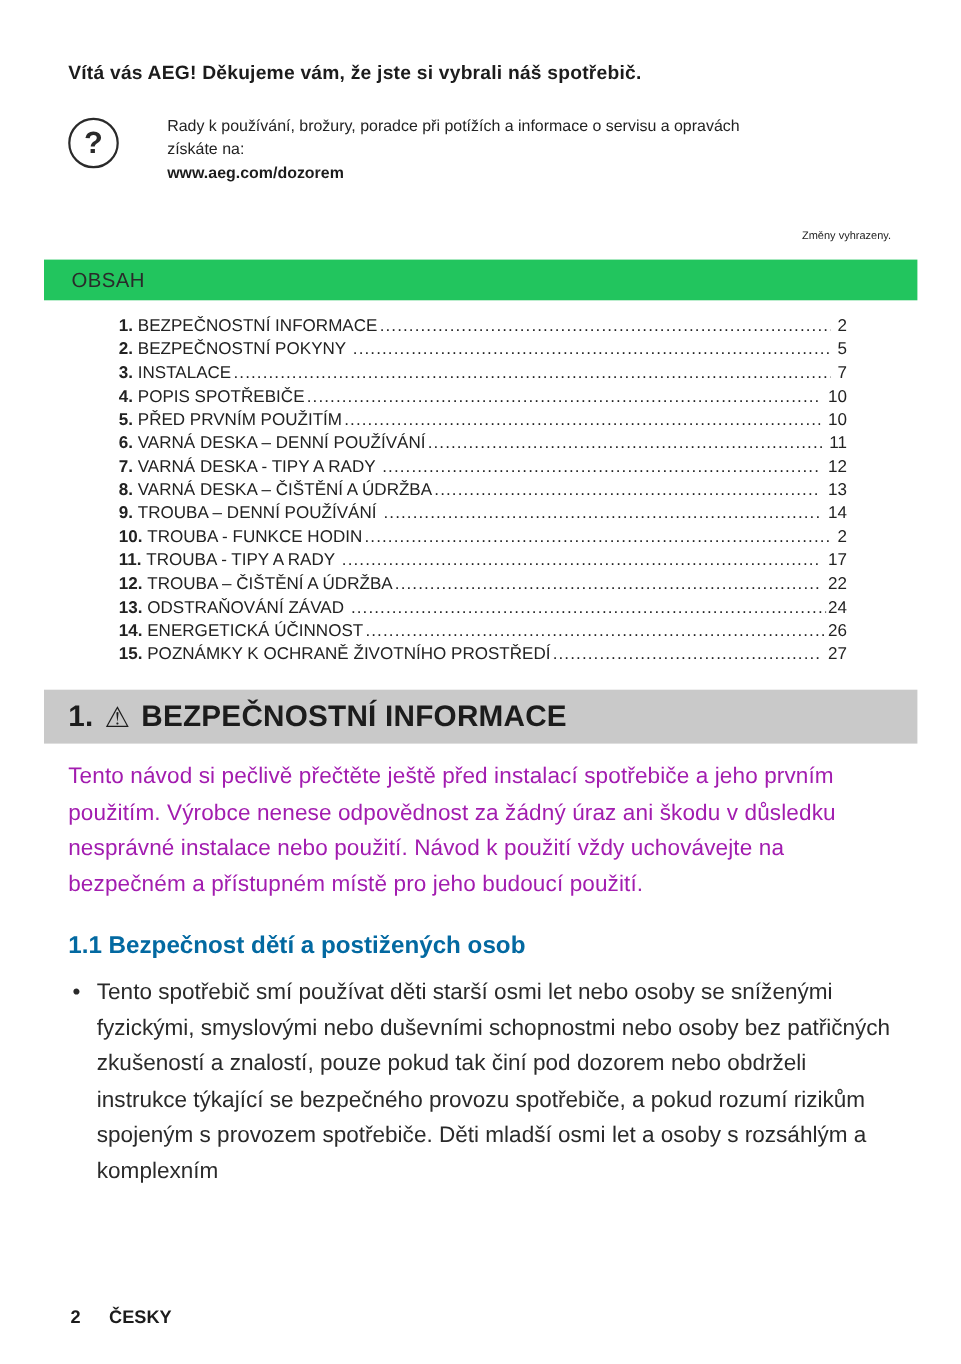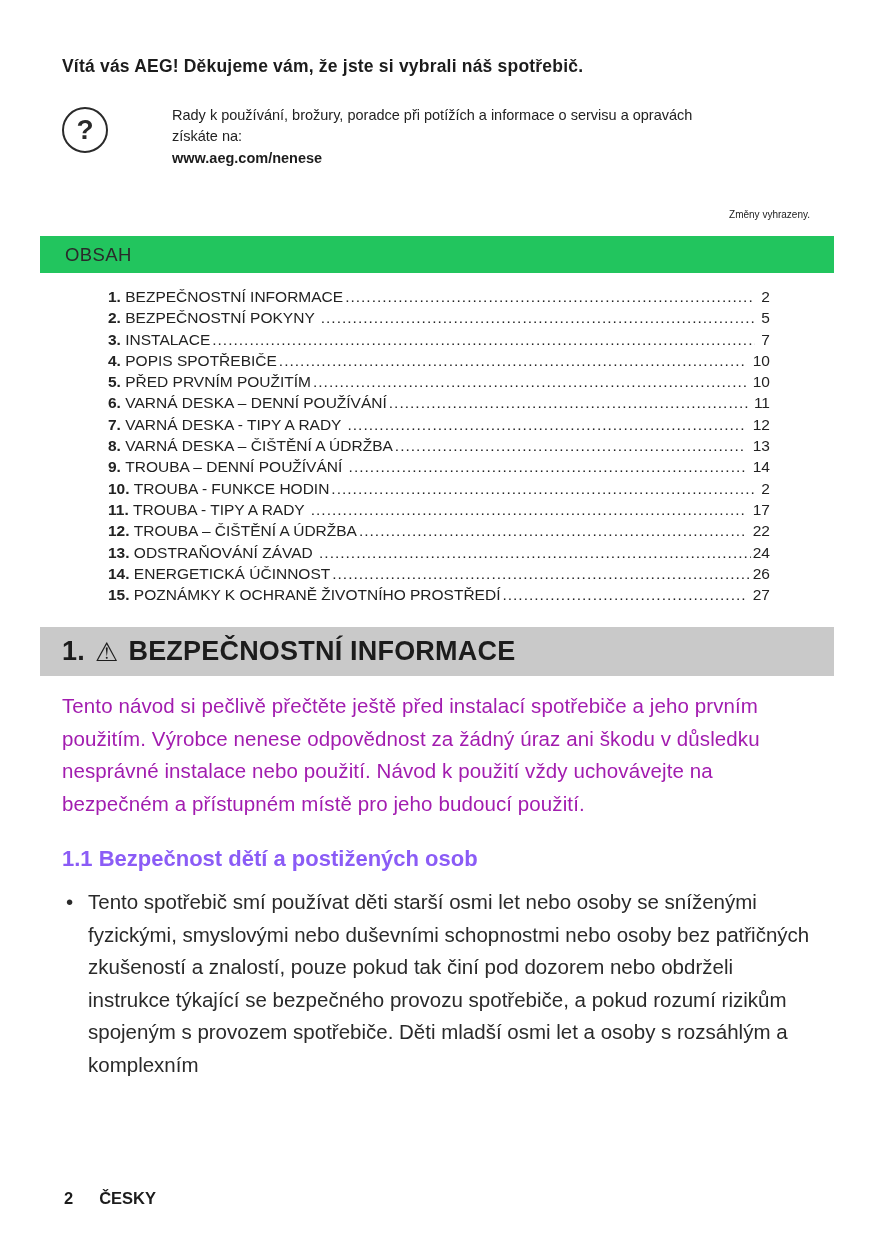--- a/index.html
+++ b/index.html
@@ -38,21 +38,21 @@
     display: flex;
     align-items: center;
     justify-content: center;
     font-size: 28px;
     font-weight: bold;
     color: #2a2a2a;
     flex: 0 0 auto;
     margin-top: 2px;
   }
   .support-text {
-    margin-left: 64px;
+    margin-left: 44px;
     font-size: 14.5px;
     line-height: 21px;
     color: #222;
   }
   .support-url {
     font-weight: bold;
     margin-top: 1px;
     display: inline-block;
     color: #1c1c1c;
     text-decoration: none;
@@ -132,21 +132,21 @@
     font-size: 20.5px;
     line-height: 32.5px;
     color: #a21caf;
     letter-spacing: 0.1px;
   }
 
   .subsection-heading {
     margin-top: 26px;
     font-size: 22px;
     font-weight: bold;
-    color: #8b5cf6;
+    color: #0369a1;
   }
 
   .bullet-list {
     margin-top: 14px;
     font-size: 20.5px;
     line-height: 32.5px;
     color: #2a2a2a;
   }
   .bullet-item {
     display: flex;
@@ -176,21 +176,21 @@
 <div class="page">
   <div class="content">
 
     <div class="welcome-title">Vítá vás AEG! Děkujeme vám, že jste si vybrali náš spotřebič.</div>
 
     <div class="support-row">
       <div class="q-icon">?</div>
       <div class="support-text">
         <div>Rady k používání, brožury, poradce při potížích a informace o servisu a opravách</div>
         <div>získáte na:</div>
-        <span class="support-url">www.aeg.com/nenese</span>
+        <span class="support-url">www.aeg.com/dozorem</span>
       </div>
     </div>
 
     <div class="changes-note">Změny vyhrazeny.</div>
 
     <div class="toc-header-bar">OBSAH</div>
 
     <div class="toc-list">
   <div class="toc-row">
     <span class="toc-num">1. </span>

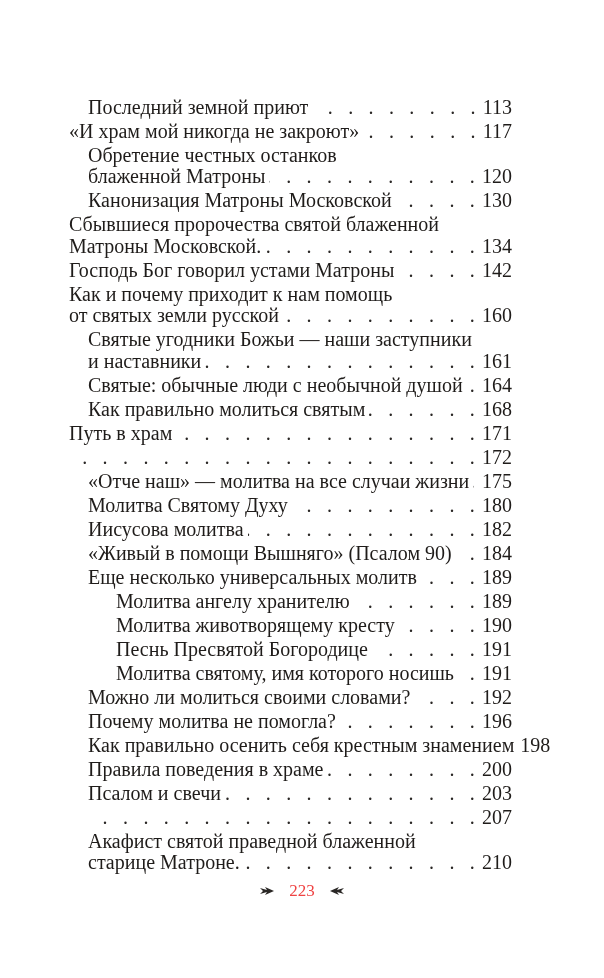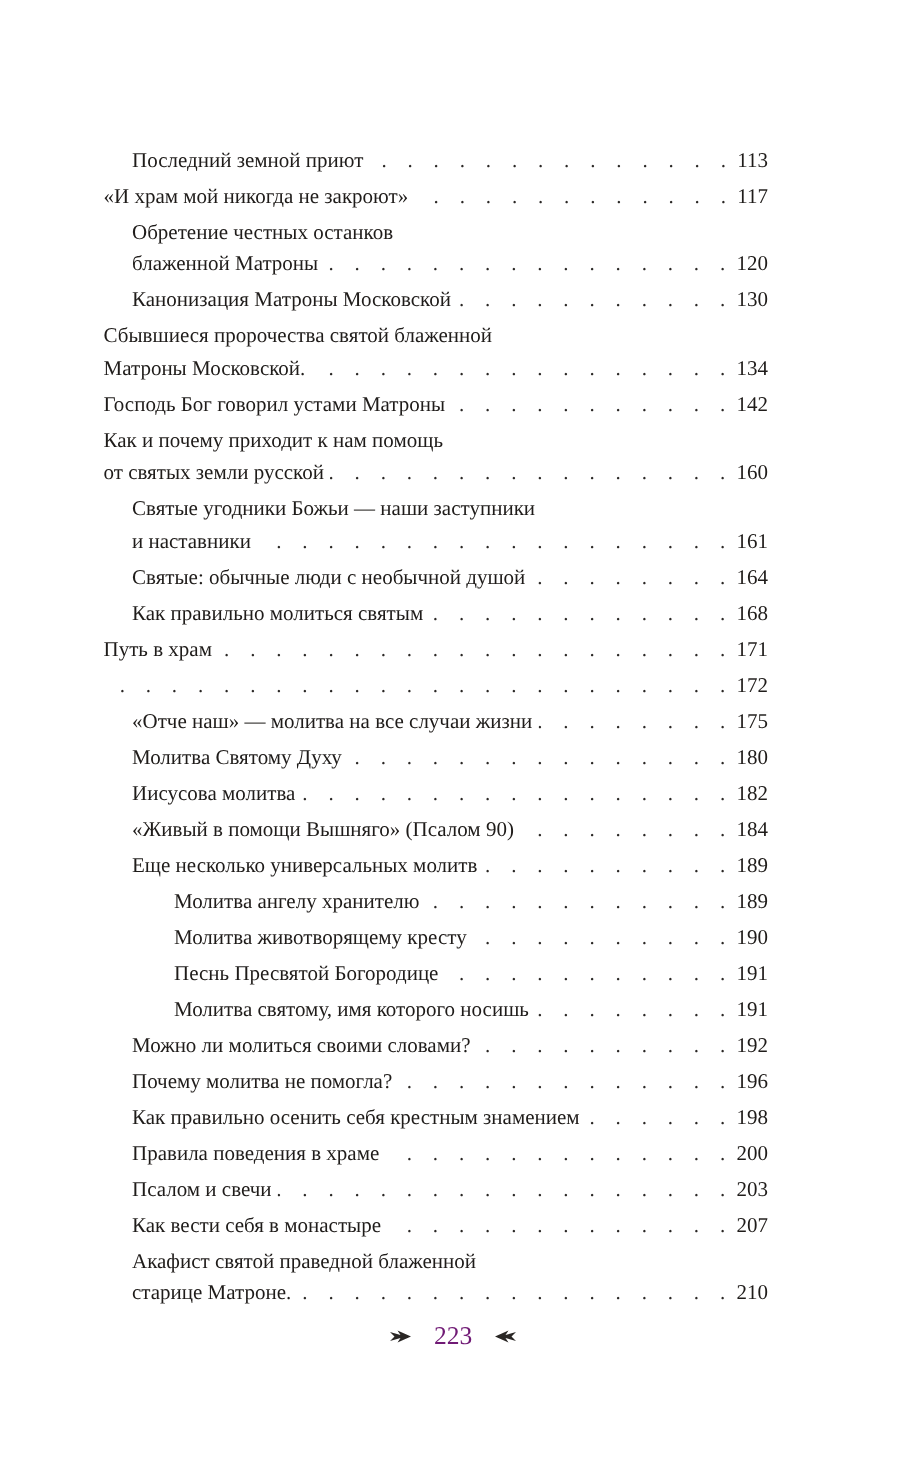--- a/index.html
+++ b/index.html
@@ -19,21 +19,21 @@
     }
     .entry {
       position: relative;
       margin-bottom: 2.6px;
     }
     .entry.lvl1 { padding-left: 19px; }
     .entry.lvl2 { padding-left: 47px; }
     .line {
       display: flex;
       align-items: baseline;
-      font-size: 14px;
+      font-size: 20px;
       line-height: 21.4px;
       white-space: nowrap;
     }
     .line .txt { flex: 0 0 auto; }
     .line .dots {
       flex: 1 1 auto;
       overflow: hidden;
       white-space: nowrap;
       margin: 0 2px 0 4px;
       letter-spacing: 5.2px;
@@ -41,21 +41,21 @@
       direction: rtl;
     }
     .line .pg { flex: 0 0 auto; }
     .footer {
       position: absolute;
       left: 0; right: 0;
       top: 878px;
       text-align: center;
       font-size: 17px;
       line-height: 24px;
-      color: #701a75;
+      color: #ef4444;
     }
     .footer .orn {
       display: inline-block;
       vertical-align: middle;
       width: 16px; height: 12px;
       margin: 0 10px;
     }
     .footer .num { vertical-align: middle; }
   </style>
 </head>
@@ -250,21 +250,20 @@
     </div>
     <div class="entry lvl1">
       <div class="line">
         <span class="txt">Псалом и свечи</span>
         <span class="dots">. . . . . . . . . . . . . . . . . . . . . . . . . . . . . . . . . . . . . . . . . . . . . . . .</span>
         <span class="pg">203</span>
       </div>
     </div>
     <div class="entry lvl1">
       <div class="line">
-        <span class="txt">Как вести себя в монастыре</span>
         <span class="dots">. . . . . . . . . . . . . . . . . . . . . . . . . . . . . . . . . . . . . . . . . . . . . . . .</span>
         <span class="pg">207</span>
       </div>
     </div>
     <div class="entry lvl1">
       <div class="line">
         <span class="txt">Акафист святой праведной блаженной</span>
       </div>
       <div class="line">
         <span class="txt">старице Матроне.</span>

> **What is expected**: Would you transcribe each of the entries exactly, skipping the pictures?

> **Answer space**:
--- a/index.html
+++ b/index.html
@@ -38,21 +38,21 @@
     display: flex;
     align-items: center;
     justify-content: center;
     font-size: 28px;
     font-weight: bold;
     color: #2a2a2a;
     flex: 0 0 auto;
     margin-top: 2px;
   }
   .support-text {
-    margin-left: 64px;
+    margin-left: 44px;
     font-size: 14.5px;
     line-height: 21px;
     color: #222;
   }
   .support-url {
     font-weight: bold;
     margin-top: 1px;
     display: inline-block;
     color: #1c1c1c;
     text-decoration: none;
@@ -132,21 +132,21 @@
     font-size: 20.5px;
     line-height: 32.5px;
     color: #a21caf;
     letter-spacing: 0.1px;
   }
 
   .subsection-heading {
     margin-top: 26px;
     font-size: 22px;
     font-weight: bold;
-    color: #8b5cf6;
+    color: #0369a1;
   }
 
   .bullet-list {
     margin-top: 14px;
     font-size: 20.5px;
     line-height: 32.5px;
     color: #2a2a2a;
   }
   .bullet-item {
     display: flex;
@@ -176,21 +176,21 @@
 <div class="page">
   <div class="content">
 
     <div class="welcome-title">Vítá vás AEG! Děkujeme vám, že jste si vybrali náš spotřebič.</div>
 
     <div class="support-row">
       <div class="q-icon">?</div>
       <div class="support-text">
         <div>Rady k používání, brožury, poradce při potížích a informace o servisu a opravách</div>
         <div>získáte na:</div>
-        <span class="support-url">www.aeg.com/nenese</span>
+        <span class="support-url">www.aeg.com/dozorem</span>
       </div>
     </div>
 
     <div class="changes-note">Změny vyhrazeny.</div>
 
     <div class="toc-header-bar">OBSAH</div>
 
     <div class="toc-list">
   <div class="toc-row">
     <span class="toc-num">1. </span>

--- a/index.html
+++ b/index.html
@@ -19,21 +19,21 @@
     }
     .entry {
       position: relative;
       margin-bottom: 2.6px;
     }
     .entry.lvl1 { padding-left: 19px; }
     .entry.lvl2 { padding-left: 47px; }
     .line {
       display: flex;
       align-items: baseline;
-      font-size: 14px;
+      font-size: 20px;
       line-height: 21.4px;
       white-space: nowrap;
     }
     .line .txt { flex: 0 0 auto; }
     .line .dots {
       flex: 1 1 auto;
       overflow: hidden;
       white-space: nowrap;
       margin: 0 2px 0 4px;
       letter-spacing: 5.2px;
@@ -41,21 +41,21 @@
       direction: rtl;
     }
     .line .pg { flex: 0 0 auto; }
     .footer {
       position: absolute;
       left: 0; right: 0;
       top: 878px;
       text-align: center;
       font-size: 17px;
       line-height: 24px;
-      color: #701a75;
+      color: #ef4444;
     }
     .footer .orn {
       display: inline-block;
       vertical-align: middle;
       width: 16px; height: 12px;
       margin: 0 10px;
     }
     .footer .num { vertical-align: middle; }
   </style>
 </head>
@@ -250,21 +250,20 @@
     </div>
     <div class="entry lvl1">
       <div class="line">
         <span class="txt">Псалом и свечи</span>
         <span class="dots">. . . . . . . . . . . . . . . . . . . . . . . . . . . . . . . . . . . . . . . . . . . . . . . .</span>
         <span class="pg">203</span>
       </div>
     </div>
     <div class="entry lvl1">
       <div class="line">
-        <span class="txt">Как вести себя в монастыре</span>
         <span class="dots">. . . . . . . . . . . . . . . . . . . . . . . . . . . . . . . . . . . . . . . . . . . . . . . .</span>
         <span class="pg">207</span>
       </div>
     </div>
     <div class="entry lvl1">
       <div class="line">
         <span class="txt">Акафист святой праведной блаженной</span>
       </div>
       <div class="line">
         <span class="txt">старице Матроне.</span>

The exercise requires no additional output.